Task input:
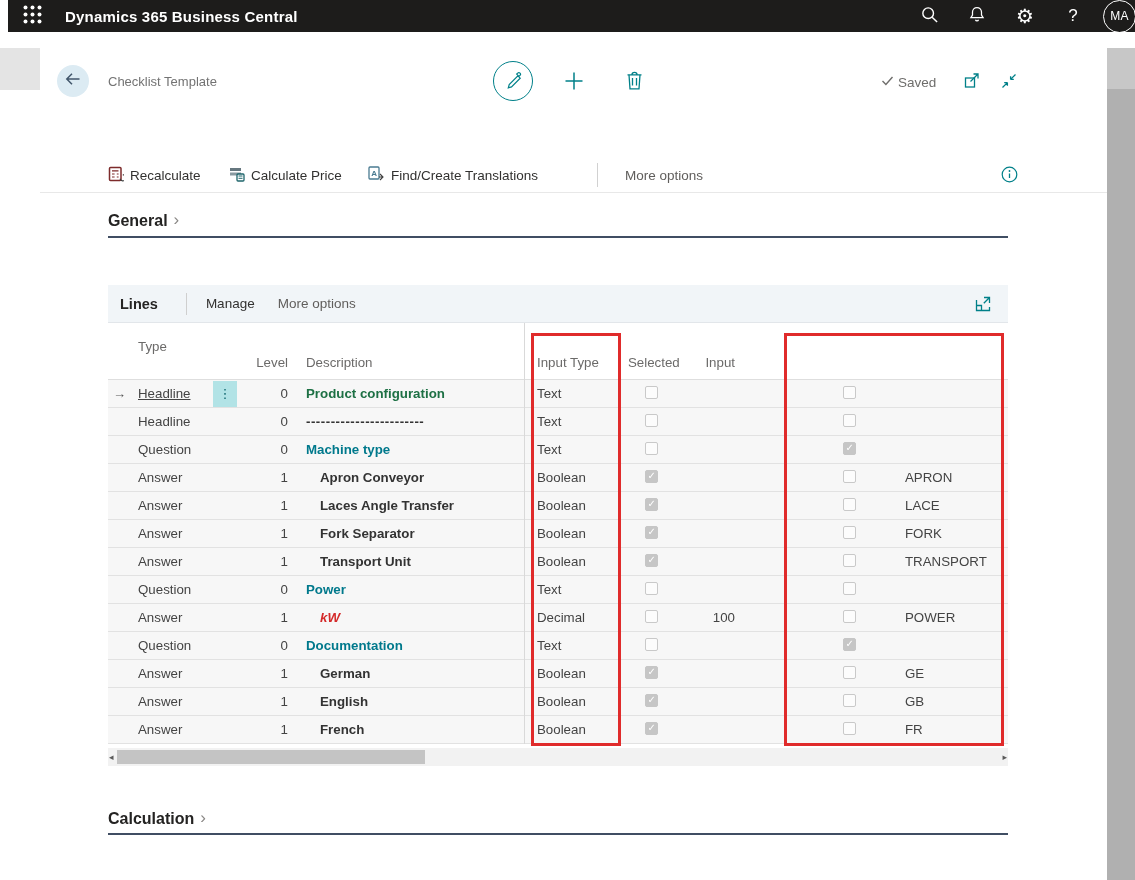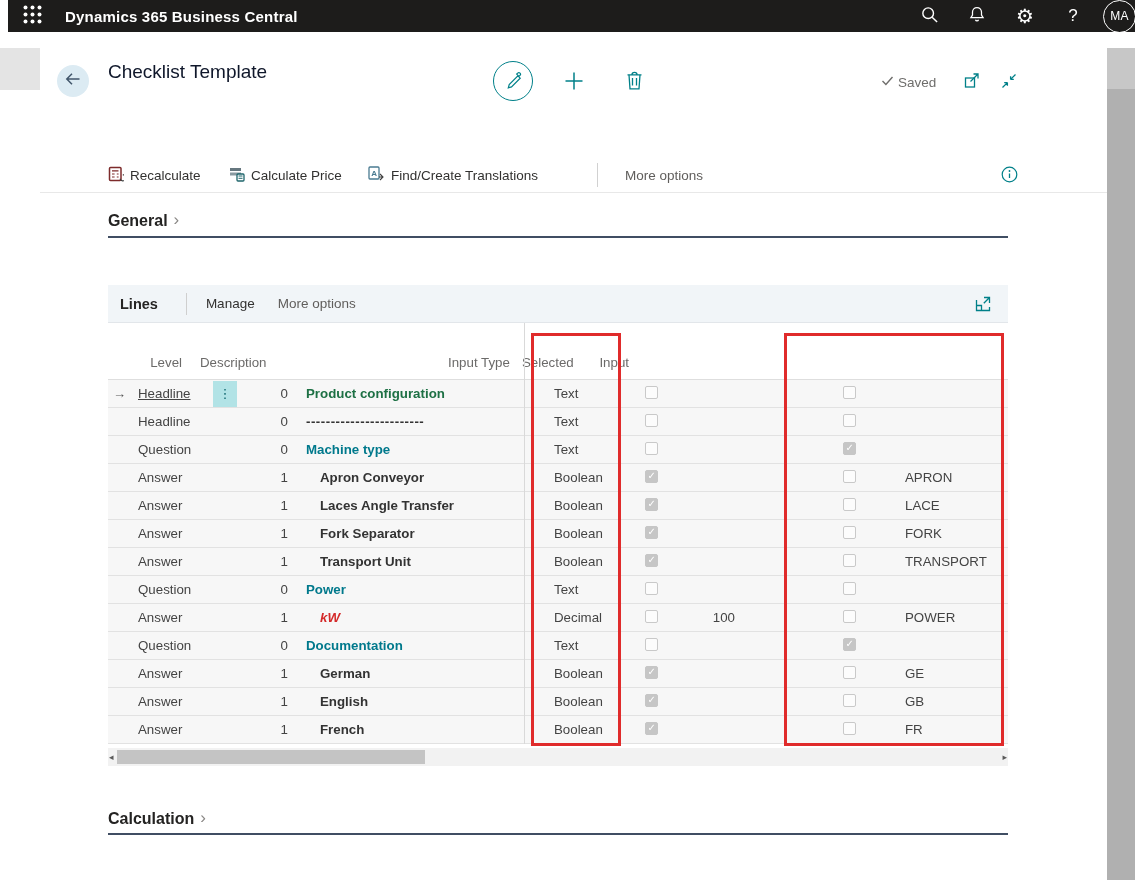--- a/index.html
+++ b/index.html
@@ -16,21 +16,21 @@
   .tb-help { font-size:17px; font-weight:400; }
   .avatar { width:33px; height:33px; border:1.5px solid #fff; border-radius:50%; color:#fff; font-size:12px; display:flex; align-items:center; justify-content:center; margin:0 7px 0 6px; cursor:pointer; letter-spacing:.3px; }
 
   
   .backdrop-left { position:absolute; left:0; top:48px; width:40px; height:42px; background:#e4e4e4; }
   .vscroll { position:absolute; left:1107px; top:48px; width:28px; height:832px; background:#c7c7c7; }
   .vscroll-thumb { position:absolute; left:0; top:41px; width:28px; height:791px; background:#b0b0b0; }
 
   
   .back-btn { position:absolute; left:57px; top:65px; width:32px; height:32px; border-radius:50%; background:#dcebf3; display:flex; align-items:center; justify-content:center; color:#41566b; cursor:pointer; }
-  .page-caption { position:absolute; left:108px; top:61px; font-size:19px; color:#0f172a; }
+  .page-caption { position:absolute; left:108px; top:74px; font-size:13px; color:#737373; }
   .page-title { position:absolute; left:106px; top:104px; font-size:28px; font-weight:300; color:#4d4c4b; letter-spacing:.2px; }
   .teal { color:var(--accent,#008089); }
   .edit-btn { position:absolute; left:493px; top:61px; width:40px; height:40px; border:1.5px solid var(--accent,#008089); border-radius:50%; display:flex; align-items:center; justify-content:center; cursor:pointer; }
   .add-btn { position:absolute; left:563px; top:70px; width:22px; height:22px; cursor:pointer; }
   .del-btn { position:absolute; left:625px; top:70px; width:20px; height:22px; cursor:pointer; }
   .saved-ind { position:absolute; left:881px; top:74px; font-size:13.5px; color:#6e6d6b; display:flex; align-items:center; gap:4px; }
   .popout-btn { position:absolute; left:963px; top:72px; cursor:pointer; }
   .minimize-btn { position:absolute; left:1000px; top:72px; cursor:pointer; }
 
   
@@ -61,21 +61,21 @@
   
   .grid { position:absolute; left:108px; top:323px; width:900px; }
   .grid-header { display:flex; align-items:flex-end; height:57px; padding-bottom:8px; border-bottom:1px solid #dedede; background:#fff; color:#6b6a69; font-size:13.3px; line-height:1.3; }
   .grid-header > div { cursor:pointer; }
   .grid-row { display:flex; align-items:center; height:28px; background:#f7f7f7; border-bottom:1px solid #e2e2e2; font-size:13.3px; color:#444; }
   .c-ind  { width:26px; padding-left:5px; color:#555; font-size:13px; }
   .c-type { width:106px; padding-left:4px; position:relative; height:100%; display:flex; align-items:center; }
   .c-level{ width:50px; text-align:right; padding-right:2px; }
   .c-desc { width:241px; padding-left:16px; white-space:nowrap; overflow:hidden; }
   .c-desc.lvl1 { padding-left:30px; }
-  .c-itype{ width:90px; padding-left:23px; }
+  .c-itype{ width:90px; padding-left:6px; }
   .c-sel  { width:75px; padding-left:24px; }
   .c-input{ width:85px; text-align:right; padding-right:46px; }
   .c-more { width:105px; padding-left:62px; }
   .c-var  { width:122px; padding-left:19px; }
   .h-sel  { padding-left:7px; }
   .h-more { padding-left:17px; padding-right:8px; }
   .h-var  { padding-left:21px; padding-right:4px; }
   .type-text.current { text-decoration:underline; }
   .dots-btn { position:absolute; left:79px; top:1px; width:24px; height:26px; background:#b2e3e6; color:#0e656d; font-size:13px; line-height:26px; text-align:center; cursor:pointer; font-family:"DejaVu Sans",sans-serif; }
   .desc-green  { color:var(--desc_green,#1d7044); font-weight:700; }
@@ -272,20 +272,21 @@
             <path d="M2.5 5v10.5H15.5V12" fill="none" stroke="currentColor" stroke-width="1.3"></path>
             <path d="M2.5 10.5h5v5" fill="none" stroke="currentColor" stroke-width="1.3"></path>
           </svg>
       </span>
     </span>
   </div>
 
   <div class="grid">
     <div class="grid-header">
       <div class="c-ind"></div>
+      <div class="c-type">Type</div>
       <div class="c-level">Level</div>
       <div class="c-desc">Description</div>
       <div class="c-itype">Input Type</div>
       <div class="c-sel h-sel" style="padding-left:7px">Selected</div>
       <div class="c-input">Input</div>
     </div>
     <div id="grid-body">
         <div class="grid-row">
           <div class="c-ind">→</div>
           <div class="c-type">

Problem to work on: Among the entries, find every line holding "currentColor" and return it.

Your response:
             <path d="M2.5 5v10.5H15.5V12" fill="none" stroke="currentColor" stroke-width="1.3"></path>
             <path d="M2.5 10.5h5v5" fill="none" stroke="currentColor" stroke-width="1.3"></path>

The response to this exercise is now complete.